## Resilient Distributed Datasets

* Resilient Distributed Datasets (RDDs) are a distributed collection of *immutable* JVM objects that allow you to perform calculations very quickly
* As the name suggests, the dataset is distributed; it is split into chunks based on some key and distributed to executor nodes
* RDDs keep track (log) of all the transformations applied to each chunk to speed up the computations and provide a fallback if things go wrong. This is the *data lineage*.
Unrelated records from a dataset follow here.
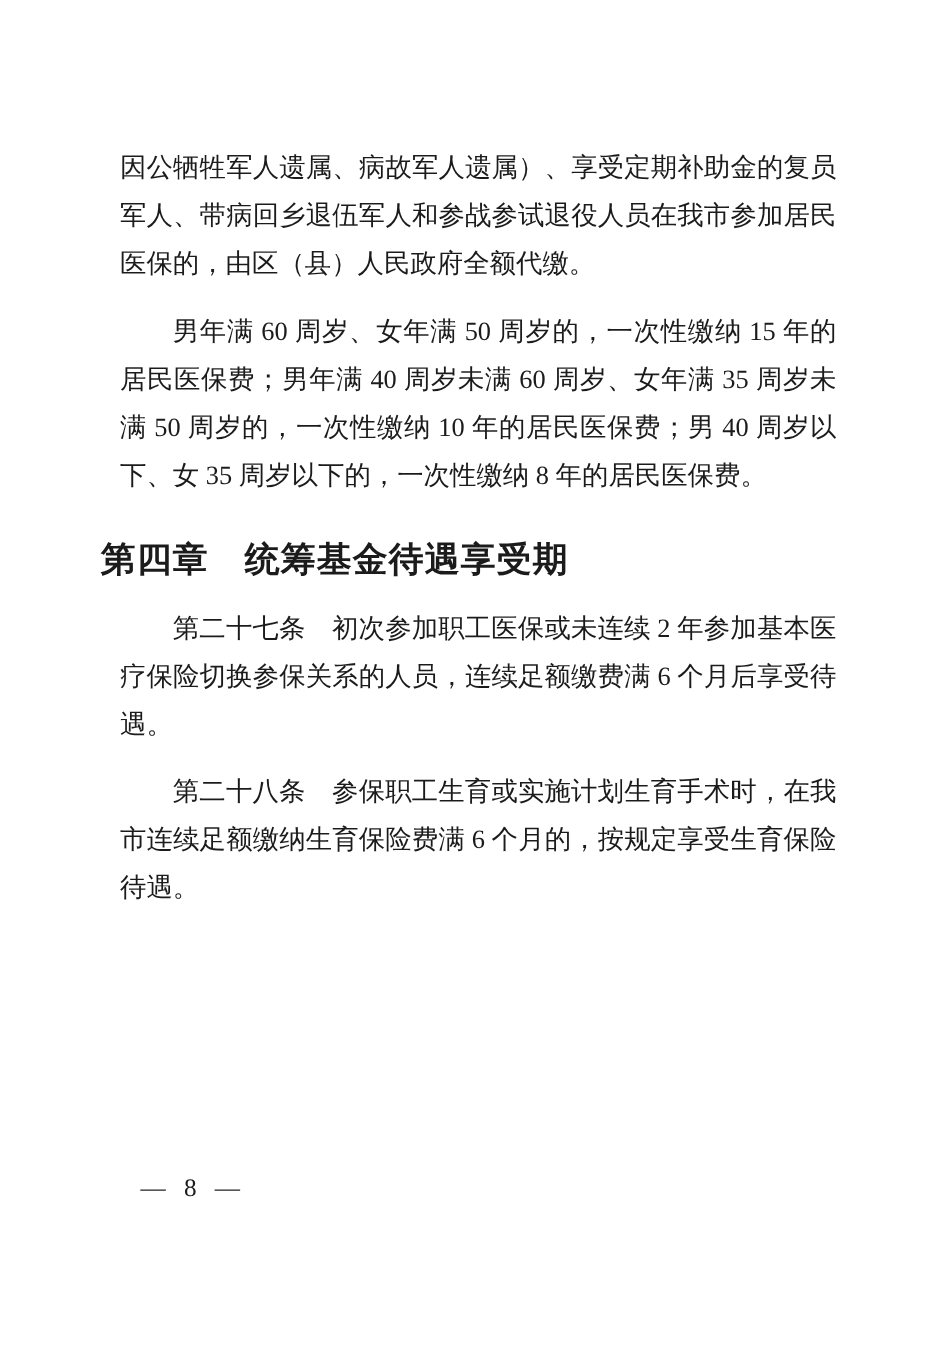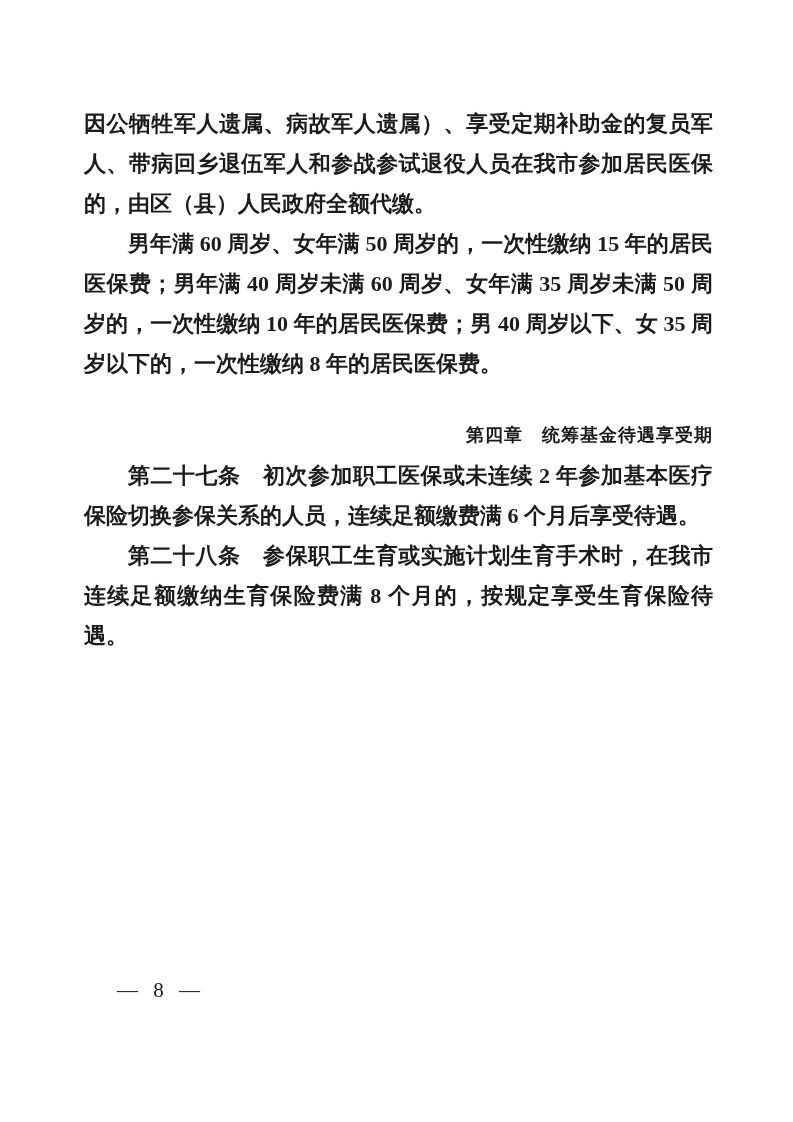"因公牺牲军人遗属、病故军人遗属）、享受定期补助金的复员军人、带病回乡退伍军人和参" .para { font-weight: bold -> none; margin: 0 -> 16px }
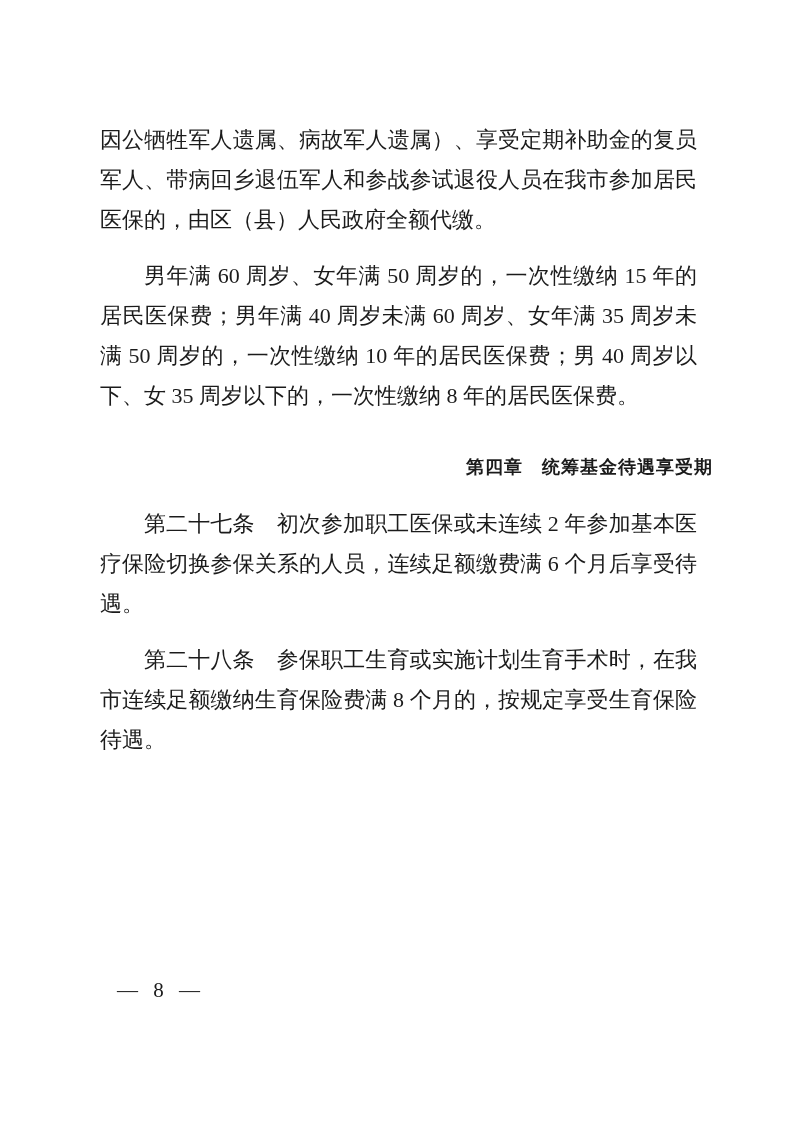"第四章 统筹基金待遇享受期" .chapter-heading { font-size: 18px -> 29px; text-align: right -> left }
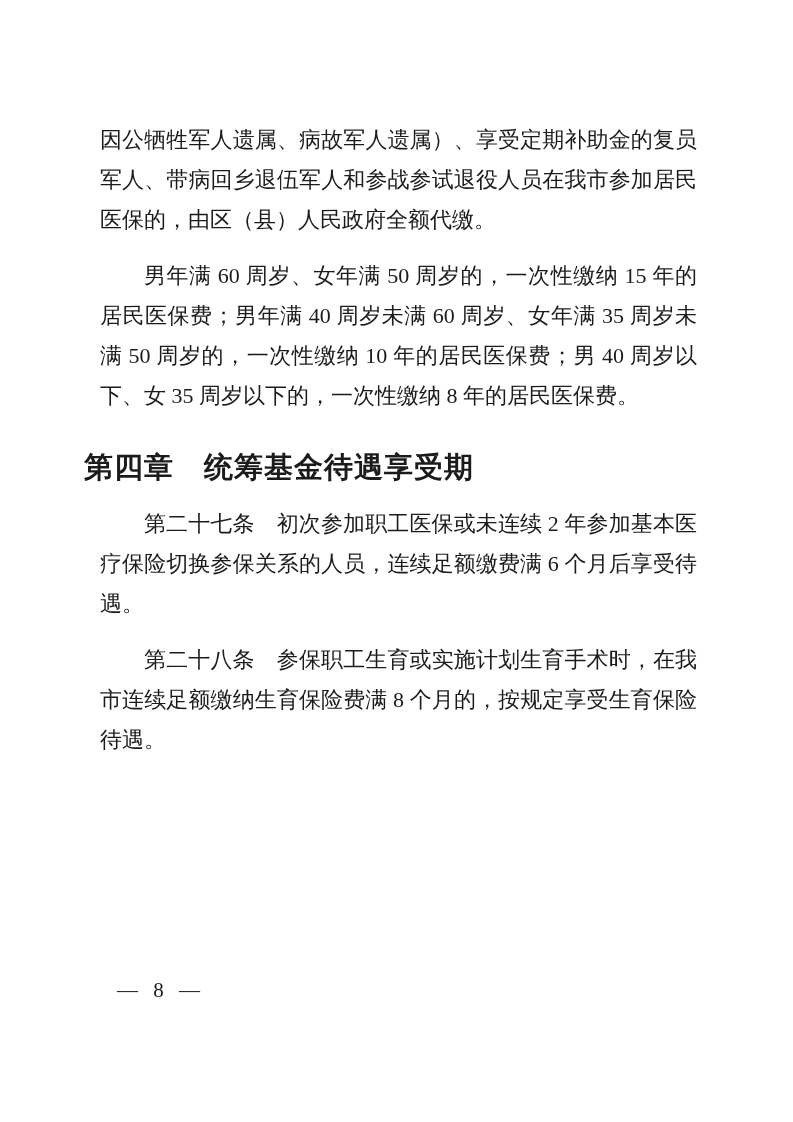"第二十八条 参保职工生育或实施计划生育手术时，在我市连续足额缴纳生育保险费满 8" p.para { text: 8 -> 6 }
**Internal workings of an RDD**

* RDDs operate (each transformation is executed ) in parallel.
* The transformations to the dataset are lazy. This means that any transformation is only executed when an action on a dataset is called. This helps Spark to optimize the execution

In [1]:
import findspark
findspark.init()
from pyspark import SparkConf, SparkContext
sc = SparkContext(conf=SparkConf().setMaster("local").setAppName("MyApp"))

In [2]:
from lxml.html import fromstring
import os, re

In [3]:
# Creating RDDs
# Manually
data = sc.parallelize([("Amber", 10), ("Sophie", 8), ("Parkin", 90),("Parkin", 10)])

In [5]:
dg = data.map(lambda x:(x[0] + "PLO", x[1] + 8))

In [8]:
dg.take()

[('AmberPLO', 18), ('SophiePLO', 16)]

Try with other data

In [5]:
# Read from a file
VS14MORT = sc.textFile(r"./assets/files/VS14MORT.txt.gz", use_unicode=True, minPartitions= 4)
# A rule of thumb would be to break your dataset into two-four partitions for each in your cluster
# In this case 4
# Schema => [""]

### Transformation

* The `.map(...)` transformation: The method is applied to each element of the RDD.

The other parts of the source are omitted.